Project description

Catalytic gas-solid reactors play an important role in the chemical industry, making the development of novel catalysts and reactor designs as well as the optimization of existing units indispensable. Gas-solid reactors typically consist of one or more tubes filled with catalytic active particles, open foams, or structured inserts. Sophisticated reactor models can enhance the understanding of the complex processes within these reactors and enable computer-aided optimization of operating parameters, catalysts, and reactor design. Flow, heat, and mass transfer, as well as chemical reactions in catalytic gas-solid reactors, are strongly coupled and multiscale in both time and space. An ideal multiscale model includes a detailed description and coupling of all scales ranging from the reaction at the catalytic active surface to the industrial used reactor. However, such a model would require significantly more computing resources than are currently available.

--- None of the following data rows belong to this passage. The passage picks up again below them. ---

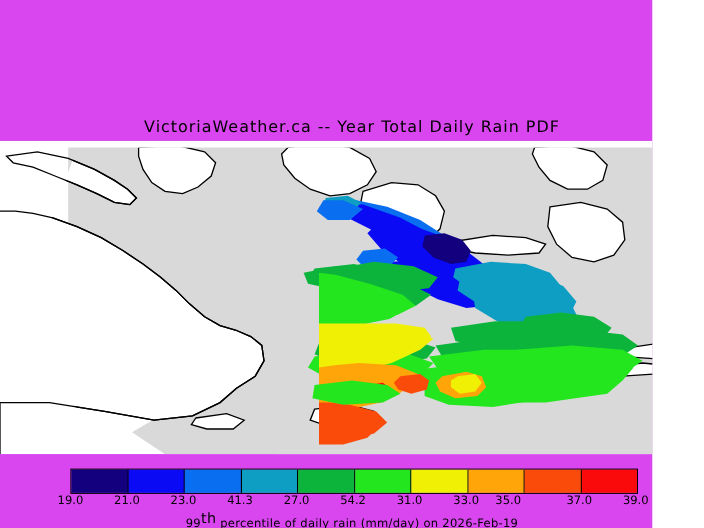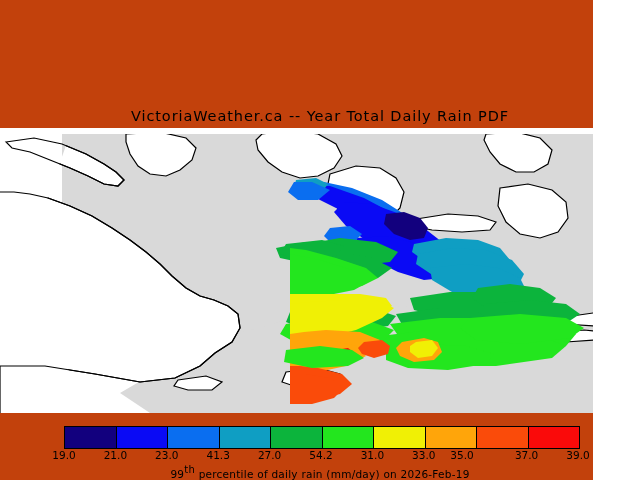--- a/index.html
+++ b/index.html
@@ -11,7 +11,7 @@
     position: relative;
     width: 593px;
     height: 480px;
-    background: #c2410c;
+    background: #d946ef;
     overflow: hidden;
     font-family: "DejaVu Sans", sans-serif;
   }

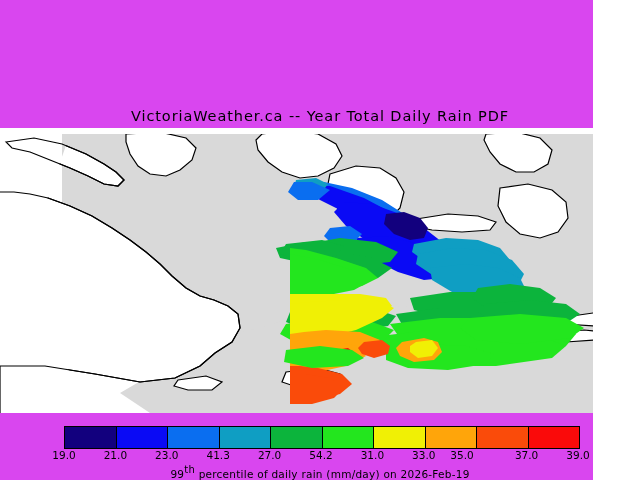--- a/index.html
+++ b/index.html
@@ -94,7 +94,7 @@
     white-space: nowrap;
   }
   #cb-caption sup {
-    font-size: 10px;
+    font-size: 13px;
   }
 </style>
 </head>

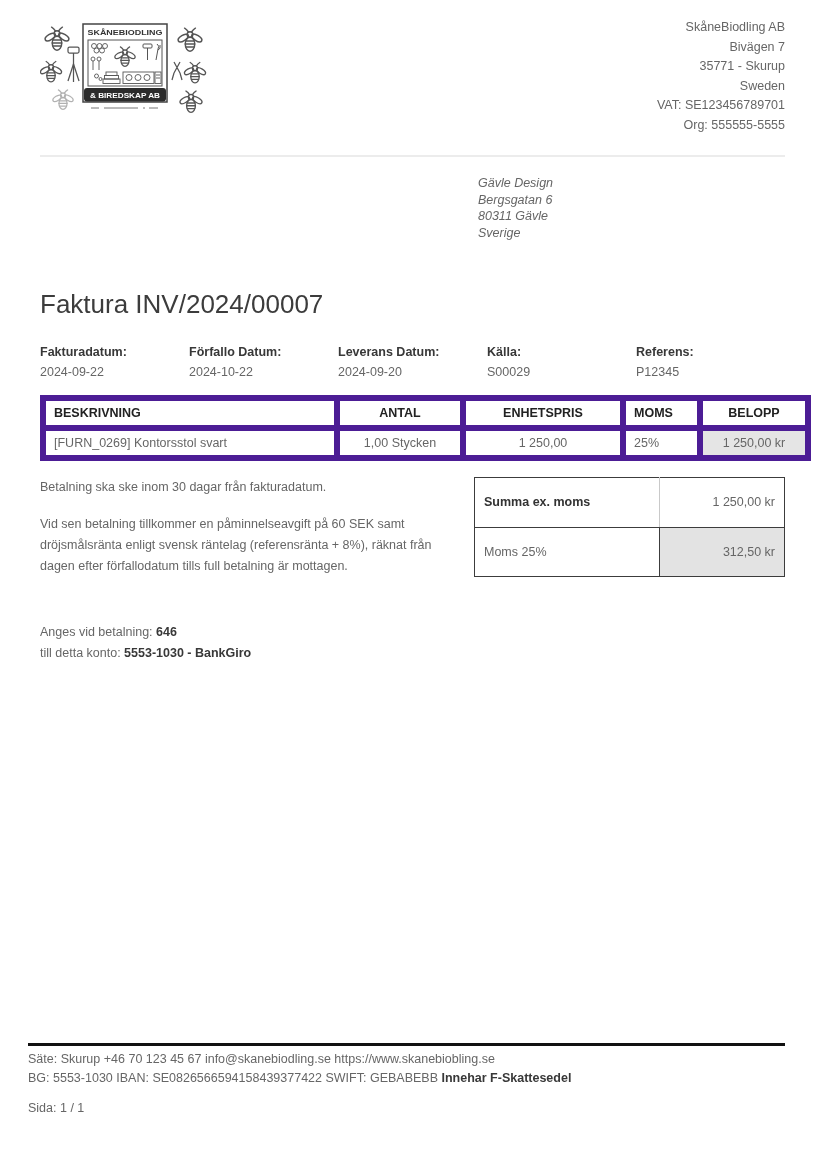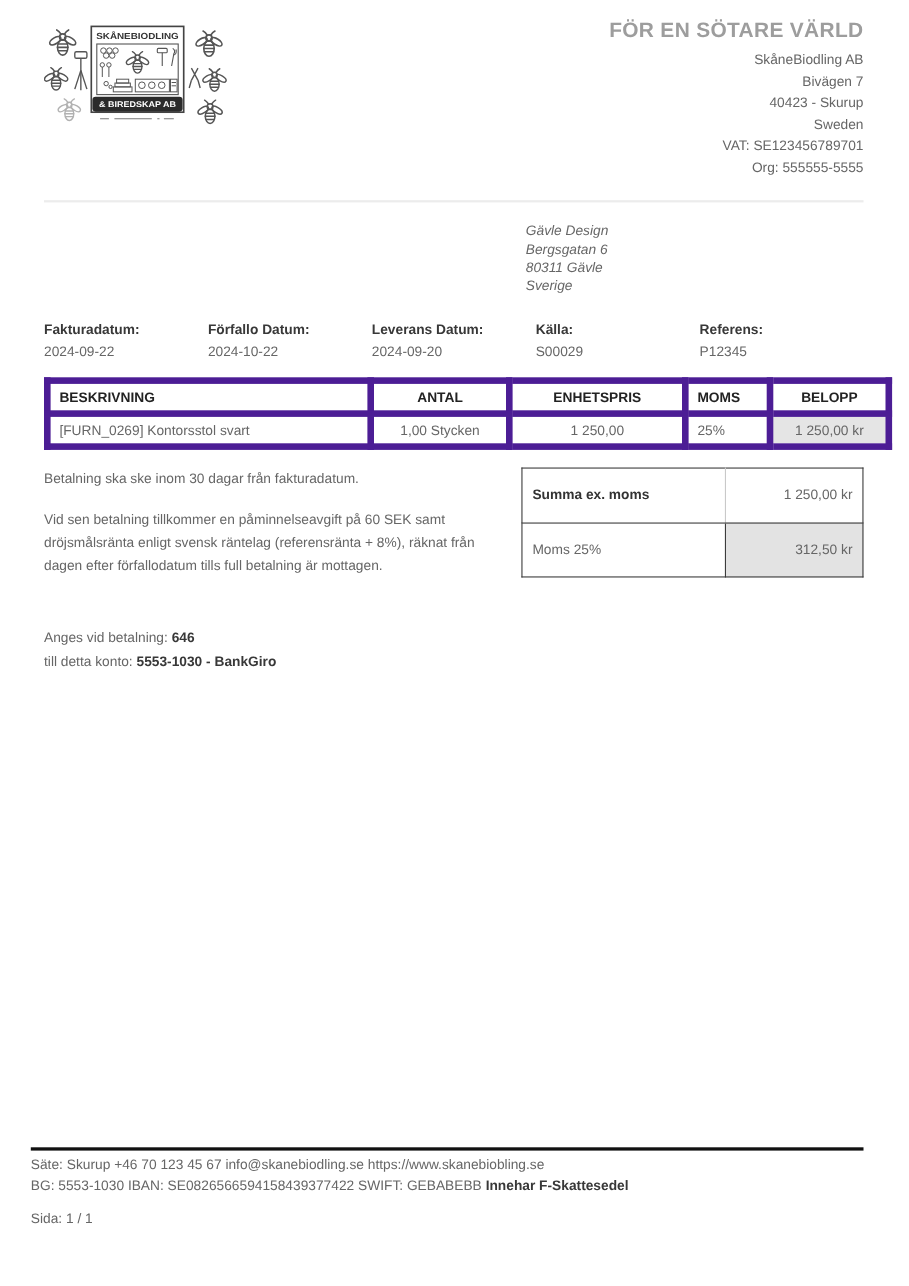--- a/index.html
+++ b/index.html
@@ -190,7 +190,6 @@
       </div>
 
       <div class="company-block">
-        <div class="tagline">FÖR EN SÖTARE VÄRLD</div>
         <div class="company-line">SkåneBiodling AB</div>
         <div class="company-line">Bivägen 7</div>
         <div class="company-line">40423 - Skurup</div>

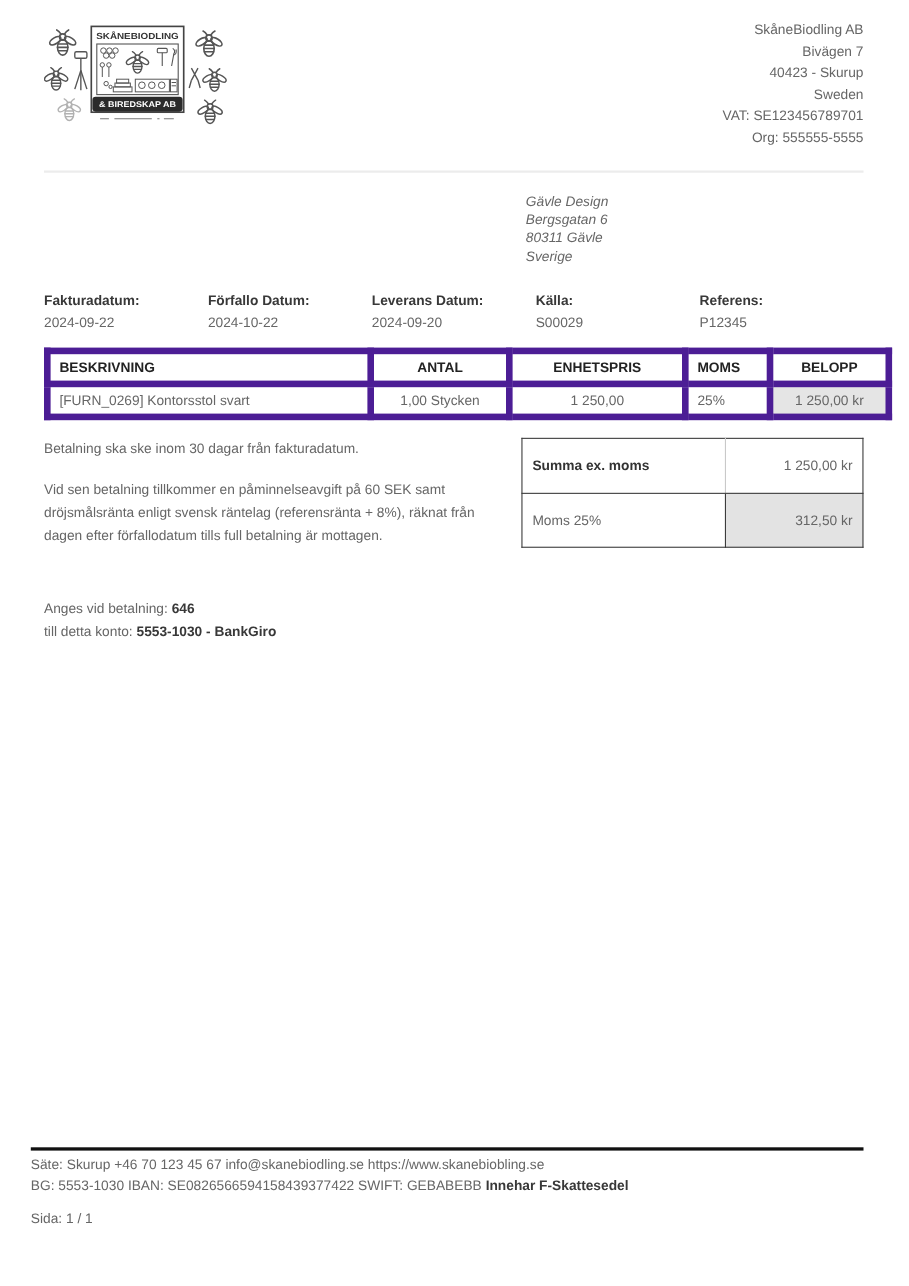--- a/index.html
+++ b/index.html
@@ -192,7 +192,7 @@
       <div class="company-block">
         <div class="company-line">SkåneBiodling AB</div>
         <div class="company-line">Bivägen 7</div>
-        <div class="company-line">40423 - Skurup</div>
+        <div class="company-line">35771 - Skurup</div>
         <div class="company-line">Sweden</div>
         <div class="company-line">VAT: SE123456789701</div>
         <div class="company-line">Org: 555555-5555</div>

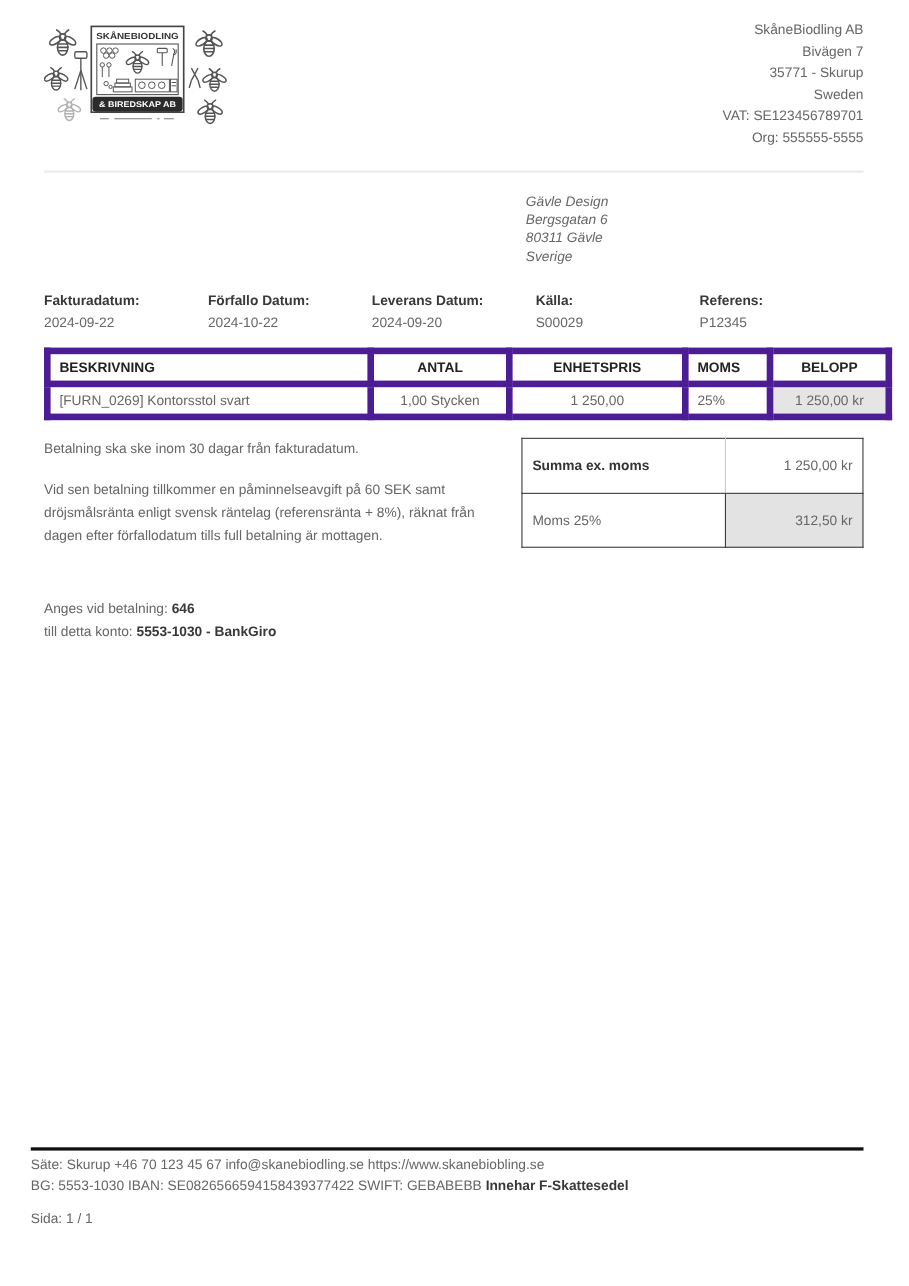--- a/index.html
+++ b/index.html
@@ -208,6 +208,7 @@
       <div class="customer-line">Sverige</div>
     </div>
 
+    <h1 class="doc-title">Faktura INV/2024/00007</h1>
 
     <div class="meta-row">
       <div class="meta-col">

Therefore, the long-term objective of the project is to develop a multiscale modeling framework that utilizes computationally efficient surrogate models, informed by high-resolution simulations of representative sections and time periods based on fundamental physics, to bridge various scales. The current work focuses on the following primary research fields: (i) spatially resolved simulations of transport and reaction within porous catalyst materials using nano-tomography scans, (ii) computational fluid dynamics (CFD) to describe macroscopic flow coupled with transport and reaction within the porous catalyst, (iii) pseudo-continuum or pore-network models to simulate industrial-scale reactors, and (iv) effective integration of microkinetic models into reactor models. In addition, multiscale modelling will be combined with advanced optimization techniques, including machine learning, to determine the ideal catalyst and reactor design.